The recent remake Charlie & The Chocolate Factory is an enjoyable movie. I don't think any remake can recreate the Wonka world that starred Gene Wilder playing Willy. Tim Burton cast Johnny Depp as Willy Wonka, and did a quirky-great job with the 2005 version - it just wasn't scrumdiddlyumptious.
When Willy Wonka & The Chocolate Factory (1971) was released, I had no idea what it was about. I clearly remember a hot Sunday morning packed into the family station-wagon. We were heading to a church in which dad was going to preach. Dad did a lot of lay-speaking in those days, filling in for vacationing pastors. Most of these preachers who were vacationing always seemed to pastor out of the way churches in the country. I can't count how many Sunday's we spent driving to and from churches I'd never been to before. Usually these churches were small white country churches with a cemetery around back. There were so many trips like these, but I particularly remember this one because all the kids were talking about this movie about Willy Wonka.

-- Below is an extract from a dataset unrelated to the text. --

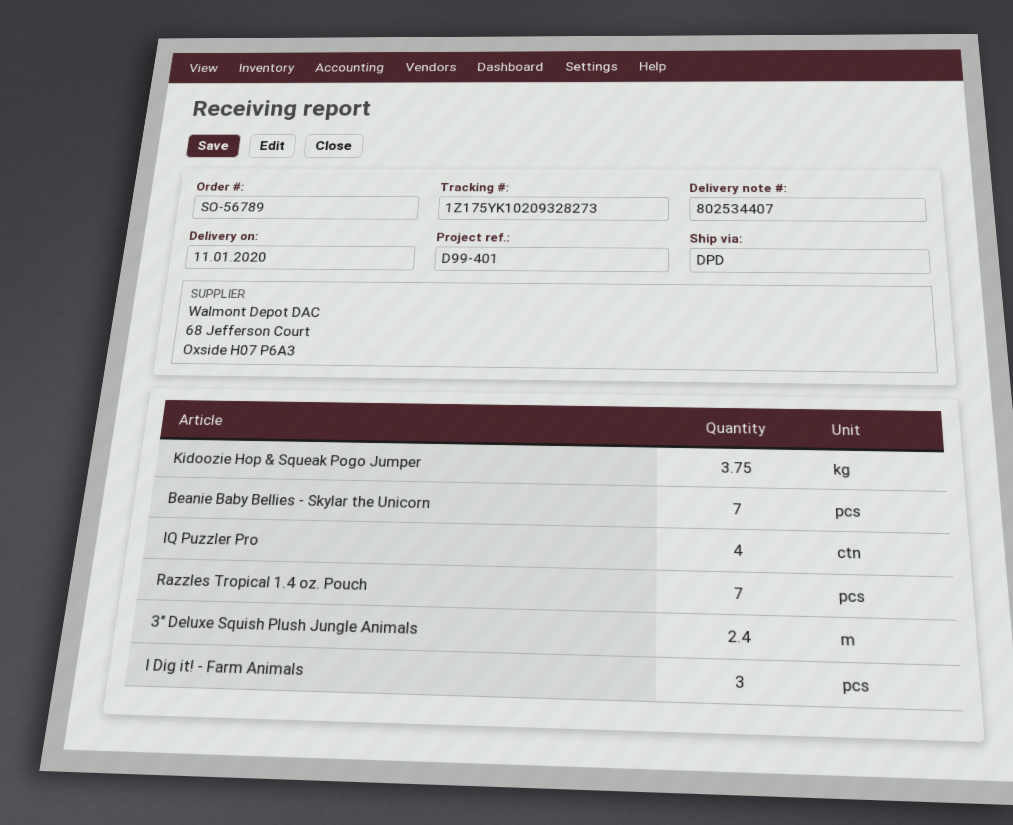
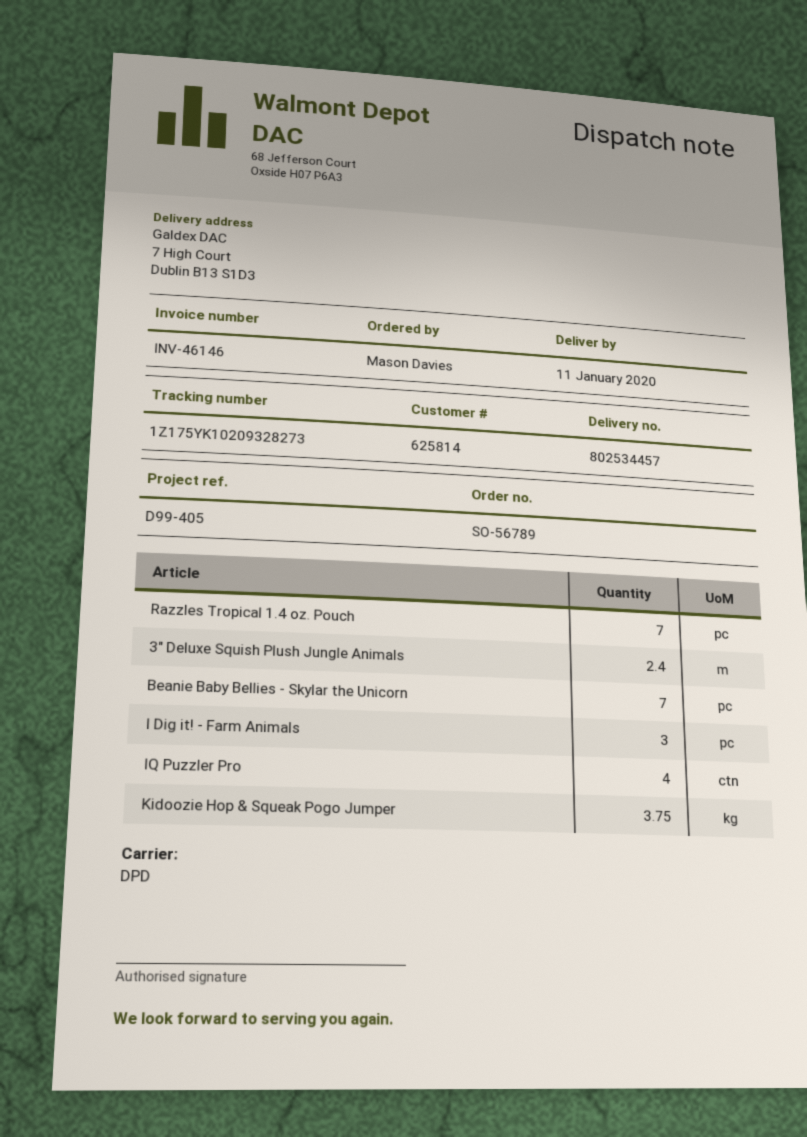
delivery note number: 802534407 -> 802534457
reference: D99-401 -> D99-405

Most of the preaching trips were long drives. On this very trip I remember dad pulling the station-wagon into a small filling-station for a pit stop. When we went into the building, I noticed a rack of a large selection of Willy Wonka candy. I thought to myself "So this Willy Wonka Chocolate Factory is real?" Having candy on the shelf somehow, to my young mind, seemed to validate that there really was a Willie Wonka somewhere out there.
So it was the first time I had ever heard of Willy Wonka. Every time I think of that movie, I think of that long Sunday drive, a long time ago, through the Alabama countryside with my family.